■ **What this task involves**
Among the entries below, find the lines holding "professors" and copy them.

■ **Dataset items**

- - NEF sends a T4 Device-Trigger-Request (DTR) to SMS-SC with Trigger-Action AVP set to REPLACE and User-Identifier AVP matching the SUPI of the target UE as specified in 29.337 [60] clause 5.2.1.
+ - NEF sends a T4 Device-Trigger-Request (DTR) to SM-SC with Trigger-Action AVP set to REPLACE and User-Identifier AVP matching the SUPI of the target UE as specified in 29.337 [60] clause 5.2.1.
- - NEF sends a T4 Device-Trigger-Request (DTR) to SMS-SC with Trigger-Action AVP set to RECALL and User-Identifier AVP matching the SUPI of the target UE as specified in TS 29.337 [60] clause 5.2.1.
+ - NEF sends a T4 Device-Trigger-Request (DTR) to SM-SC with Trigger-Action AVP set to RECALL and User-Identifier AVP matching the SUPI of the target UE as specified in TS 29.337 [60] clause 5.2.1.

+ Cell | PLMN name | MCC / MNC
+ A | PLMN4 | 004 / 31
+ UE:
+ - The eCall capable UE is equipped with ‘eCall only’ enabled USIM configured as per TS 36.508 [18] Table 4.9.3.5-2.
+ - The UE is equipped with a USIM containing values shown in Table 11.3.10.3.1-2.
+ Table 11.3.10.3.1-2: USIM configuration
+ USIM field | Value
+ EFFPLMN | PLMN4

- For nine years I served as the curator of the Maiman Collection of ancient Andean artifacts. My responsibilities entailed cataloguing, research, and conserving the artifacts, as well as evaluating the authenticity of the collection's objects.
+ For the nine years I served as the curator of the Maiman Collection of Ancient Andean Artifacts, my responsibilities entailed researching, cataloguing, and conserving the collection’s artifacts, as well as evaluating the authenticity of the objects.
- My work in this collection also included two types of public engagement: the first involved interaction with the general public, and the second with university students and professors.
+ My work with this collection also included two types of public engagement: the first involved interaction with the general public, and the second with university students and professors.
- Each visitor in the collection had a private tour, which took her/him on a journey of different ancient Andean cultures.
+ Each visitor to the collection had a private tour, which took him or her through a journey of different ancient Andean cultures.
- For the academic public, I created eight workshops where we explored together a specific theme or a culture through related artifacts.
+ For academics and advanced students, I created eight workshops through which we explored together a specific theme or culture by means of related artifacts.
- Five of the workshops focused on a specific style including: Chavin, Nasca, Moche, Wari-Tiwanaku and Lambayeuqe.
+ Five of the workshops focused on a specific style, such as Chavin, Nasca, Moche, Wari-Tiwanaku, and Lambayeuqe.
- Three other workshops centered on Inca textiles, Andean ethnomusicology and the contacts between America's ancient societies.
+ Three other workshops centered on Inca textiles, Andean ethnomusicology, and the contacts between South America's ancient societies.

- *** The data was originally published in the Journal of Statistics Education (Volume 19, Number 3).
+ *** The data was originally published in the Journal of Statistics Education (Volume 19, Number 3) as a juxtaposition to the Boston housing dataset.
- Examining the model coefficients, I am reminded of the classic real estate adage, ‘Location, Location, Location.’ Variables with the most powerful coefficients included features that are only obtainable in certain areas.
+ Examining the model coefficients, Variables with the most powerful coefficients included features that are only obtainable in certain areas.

■ **Answer to the problem**
- My work in this collection also included two types of public engagement: the first involved interaction with the general public, and the second with university students and professors.
+ My work with this collection also included two types of public engagement: the first involved interaction with the general public, and the second with university students and professors.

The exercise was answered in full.